[[ Source information, beginning ]]

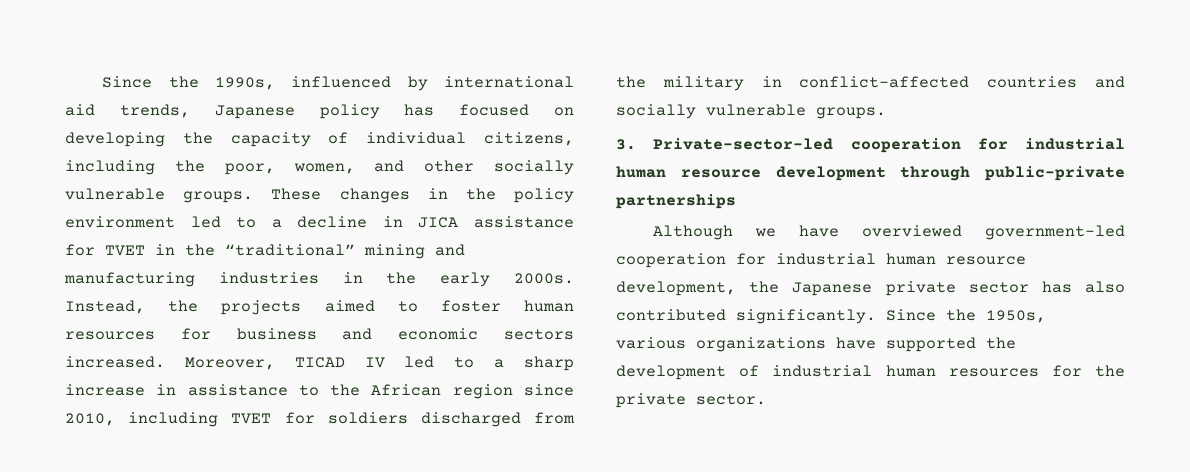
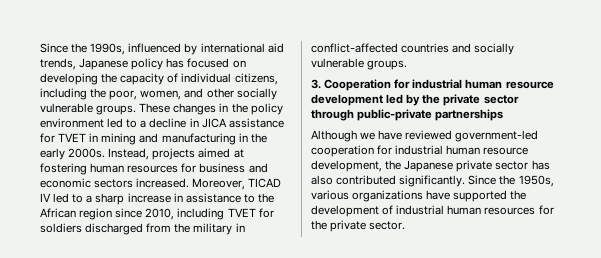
- These changes in the policy environment led to a decline in JICA assistance for TVET in the “traditional” mining and manufacturing industries in the early 2000s.
+ These changes in the policy environment led to a decline in JICA assistance for TVET in mining and manufacturing in the early 2000s.
- Instead, the projects aimed to foster human resources for business and economic sectors increased.
+ Instead, projects aimed at fostering human resources for business and economic sectors increased.
- 3. Private-sector-led cooperation for industrial human resource development through public-private partnerships
+ 3. Cooperation for industrial human resource development led by the private sector through public-private partnerships
- Although we have overviewed government-led cooperation for industrial human resource development, the Japanese private sector has also contributed significantly.
+ Although we have reviewed government-led cooperation for industrial human resource development, the Japanese private sector has also contributed significantly.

[[ Source information, end ]]

▸ Work request: Scan the material above for the string "aimed", returning each line that contains it.

▸ Expected output:
- Instead, the projects aimed to foster human resources for business and economic sectors increased.
+ Instead, projects aimed at fostering human resources for business and economic sectors increased.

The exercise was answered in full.